• [THE TASK]
Whenever a line in the records below holds the string "bold", copy it out.

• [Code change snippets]
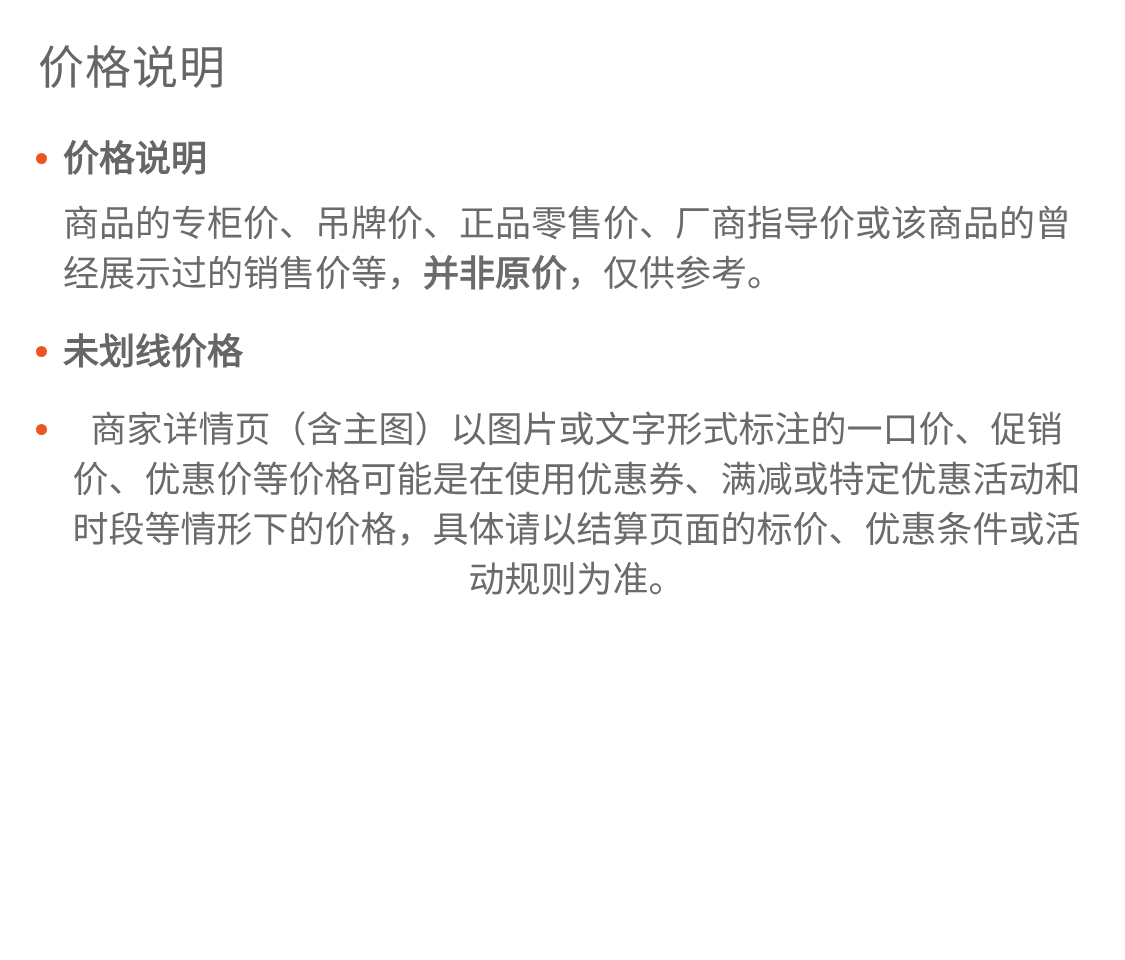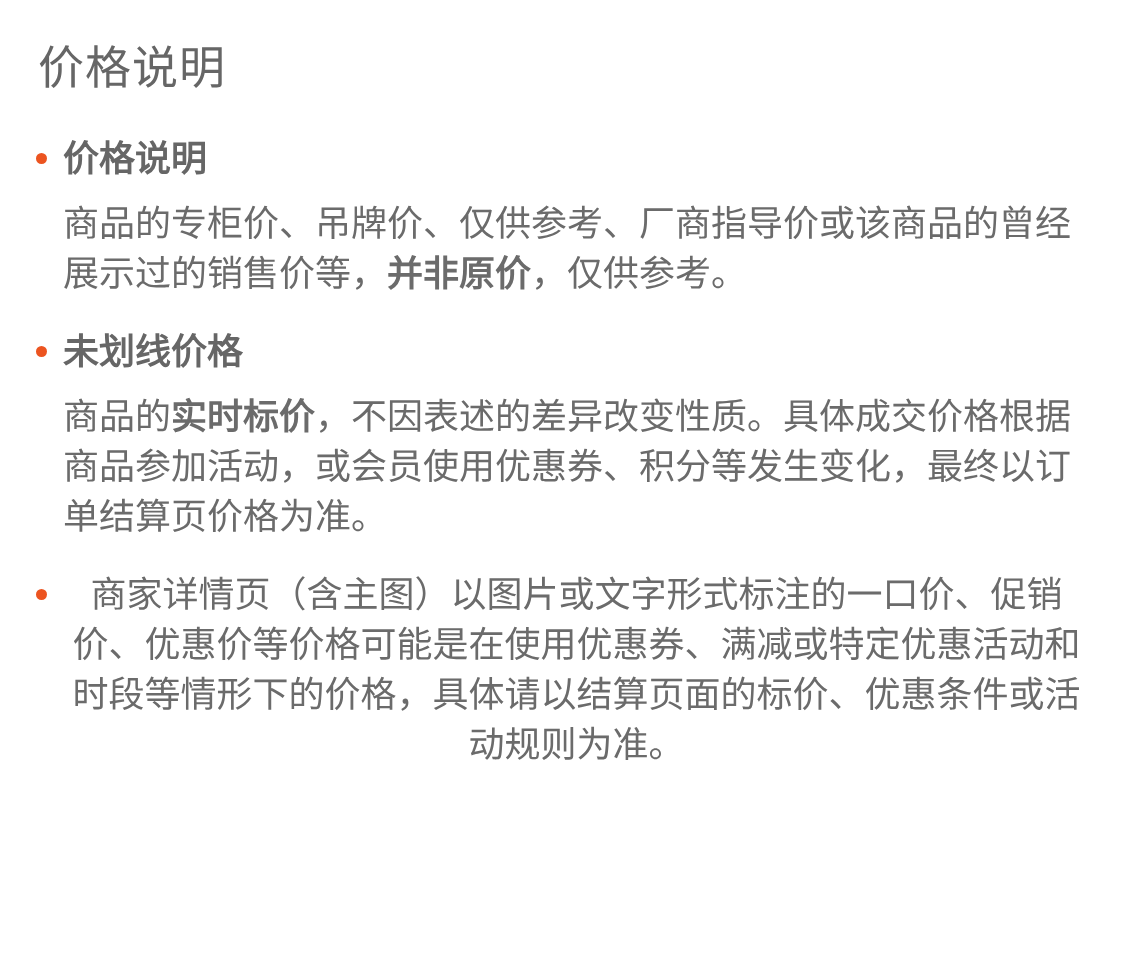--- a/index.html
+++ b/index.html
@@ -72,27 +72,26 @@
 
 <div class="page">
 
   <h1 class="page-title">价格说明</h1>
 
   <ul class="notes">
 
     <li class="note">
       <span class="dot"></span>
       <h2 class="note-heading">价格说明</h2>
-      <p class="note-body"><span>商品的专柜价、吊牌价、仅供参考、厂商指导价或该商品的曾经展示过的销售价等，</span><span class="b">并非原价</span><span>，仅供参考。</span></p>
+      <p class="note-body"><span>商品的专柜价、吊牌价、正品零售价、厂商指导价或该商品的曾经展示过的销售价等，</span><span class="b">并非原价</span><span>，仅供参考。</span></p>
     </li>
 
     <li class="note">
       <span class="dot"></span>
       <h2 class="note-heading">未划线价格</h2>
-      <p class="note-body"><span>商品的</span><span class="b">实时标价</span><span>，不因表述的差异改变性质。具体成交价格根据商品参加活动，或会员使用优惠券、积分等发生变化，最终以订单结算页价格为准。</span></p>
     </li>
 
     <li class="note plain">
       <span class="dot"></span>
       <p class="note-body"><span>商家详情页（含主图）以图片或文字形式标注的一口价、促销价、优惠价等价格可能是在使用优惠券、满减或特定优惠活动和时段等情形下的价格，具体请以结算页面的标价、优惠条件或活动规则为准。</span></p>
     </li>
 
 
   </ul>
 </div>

...

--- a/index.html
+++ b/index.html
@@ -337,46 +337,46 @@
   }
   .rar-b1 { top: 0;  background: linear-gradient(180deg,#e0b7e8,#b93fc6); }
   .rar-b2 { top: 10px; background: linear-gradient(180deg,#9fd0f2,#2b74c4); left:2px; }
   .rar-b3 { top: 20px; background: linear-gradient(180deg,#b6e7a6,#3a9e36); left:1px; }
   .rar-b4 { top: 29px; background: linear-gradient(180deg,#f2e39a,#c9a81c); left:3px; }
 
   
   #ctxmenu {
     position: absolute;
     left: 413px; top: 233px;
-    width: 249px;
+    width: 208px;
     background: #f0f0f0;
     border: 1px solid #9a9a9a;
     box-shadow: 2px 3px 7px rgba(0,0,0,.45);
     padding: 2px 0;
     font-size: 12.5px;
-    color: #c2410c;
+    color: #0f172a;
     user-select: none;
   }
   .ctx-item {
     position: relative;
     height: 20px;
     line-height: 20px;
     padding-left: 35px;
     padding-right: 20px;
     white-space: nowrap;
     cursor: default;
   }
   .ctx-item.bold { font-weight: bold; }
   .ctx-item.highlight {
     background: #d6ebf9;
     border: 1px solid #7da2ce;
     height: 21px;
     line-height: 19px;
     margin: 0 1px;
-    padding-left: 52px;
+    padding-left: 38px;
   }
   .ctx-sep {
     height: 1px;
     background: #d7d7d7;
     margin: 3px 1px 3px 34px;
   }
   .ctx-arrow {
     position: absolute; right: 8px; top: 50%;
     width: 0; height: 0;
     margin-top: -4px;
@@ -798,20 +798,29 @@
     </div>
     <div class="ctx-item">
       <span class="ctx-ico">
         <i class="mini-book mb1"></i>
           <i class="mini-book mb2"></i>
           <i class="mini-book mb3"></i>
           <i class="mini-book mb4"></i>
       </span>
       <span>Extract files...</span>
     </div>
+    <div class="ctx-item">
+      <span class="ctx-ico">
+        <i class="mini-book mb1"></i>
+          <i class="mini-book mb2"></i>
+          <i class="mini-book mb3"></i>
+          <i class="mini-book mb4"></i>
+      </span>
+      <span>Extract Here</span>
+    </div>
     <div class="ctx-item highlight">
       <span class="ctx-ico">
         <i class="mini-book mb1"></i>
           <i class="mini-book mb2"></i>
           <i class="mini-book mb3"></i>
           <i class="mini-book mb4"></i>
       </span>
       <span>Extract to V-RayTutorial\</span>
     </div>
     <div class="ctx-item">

==

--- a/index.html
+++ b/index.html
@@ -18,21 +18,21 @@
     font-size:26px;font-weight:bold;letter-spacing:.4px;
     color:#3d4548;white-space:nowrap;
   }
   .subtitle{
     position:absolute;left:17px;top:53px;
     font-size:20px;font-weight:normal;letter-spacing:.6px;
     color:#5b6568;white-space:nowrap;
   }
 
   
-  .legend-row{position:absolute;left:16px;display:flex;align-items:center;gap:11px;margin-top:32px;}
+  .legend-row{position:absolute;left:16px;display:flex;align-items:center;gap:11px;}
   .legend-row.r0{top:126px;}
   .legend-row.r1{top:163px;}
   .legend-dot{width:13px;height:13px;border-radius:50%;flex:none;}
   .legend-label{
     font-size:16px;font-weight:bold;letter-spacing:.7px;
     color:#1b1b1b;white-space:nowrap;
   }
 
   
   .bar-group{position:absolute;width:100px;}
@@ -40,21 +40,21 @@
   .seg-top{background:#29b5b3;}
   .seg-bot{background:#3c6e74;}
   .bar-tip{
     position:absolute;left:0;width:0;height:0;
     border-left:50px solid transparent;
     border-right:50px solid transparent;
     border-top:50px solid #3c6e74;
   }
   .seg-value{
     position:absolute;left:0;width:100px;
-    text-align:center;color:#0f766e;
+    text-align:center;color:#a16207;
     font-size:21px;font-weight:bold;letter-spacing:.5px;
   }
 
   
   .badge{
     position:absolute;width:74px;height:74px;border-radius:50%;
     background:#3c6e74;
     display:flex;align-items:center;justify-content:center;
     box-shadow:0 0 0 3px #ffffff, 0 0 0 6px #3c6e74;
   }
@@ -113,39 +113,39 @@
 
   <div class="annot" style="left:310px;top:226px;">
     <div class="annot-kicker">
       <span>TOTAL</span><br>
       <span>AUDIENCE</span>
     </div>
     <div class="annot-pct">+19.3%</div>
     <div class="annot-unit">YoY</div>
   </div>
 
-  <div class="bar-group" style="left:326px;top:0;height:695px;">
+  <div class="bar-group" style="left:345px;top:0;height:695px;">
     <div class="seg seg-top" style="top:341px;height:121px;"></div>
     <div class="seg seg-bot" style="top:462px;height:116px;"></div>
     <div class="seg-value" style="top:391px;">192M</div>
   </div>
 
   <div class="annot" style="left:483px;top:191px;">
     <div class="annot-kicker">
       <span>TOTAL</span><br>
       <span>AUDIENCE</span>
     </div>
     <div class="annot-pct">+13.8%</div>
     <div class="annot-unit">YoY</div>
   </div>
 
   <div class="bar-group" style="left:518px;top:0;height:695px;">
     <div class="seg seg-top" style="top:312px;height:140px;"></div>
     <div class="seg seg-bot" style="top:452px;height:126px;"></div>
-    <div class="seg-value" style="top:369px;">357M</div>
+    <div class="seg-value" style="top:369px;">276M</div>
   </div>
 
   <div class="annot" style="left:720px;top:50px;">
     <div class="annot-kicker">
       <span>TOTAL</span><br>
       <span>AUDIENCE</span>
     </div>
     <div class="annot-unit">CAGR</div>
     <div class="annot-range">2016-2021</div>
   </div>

• [ANSWER FOR THE TASK]
   .ctx-item.bold { font-weight: bold; }
     font-size:26px;font-weight:bold;letter-spacing:.4px;
     font-size:16px;font-weight:bold;letter-spacing:.7px;
     font-size:21px;font-weight:bold;letter-spacing:.5px;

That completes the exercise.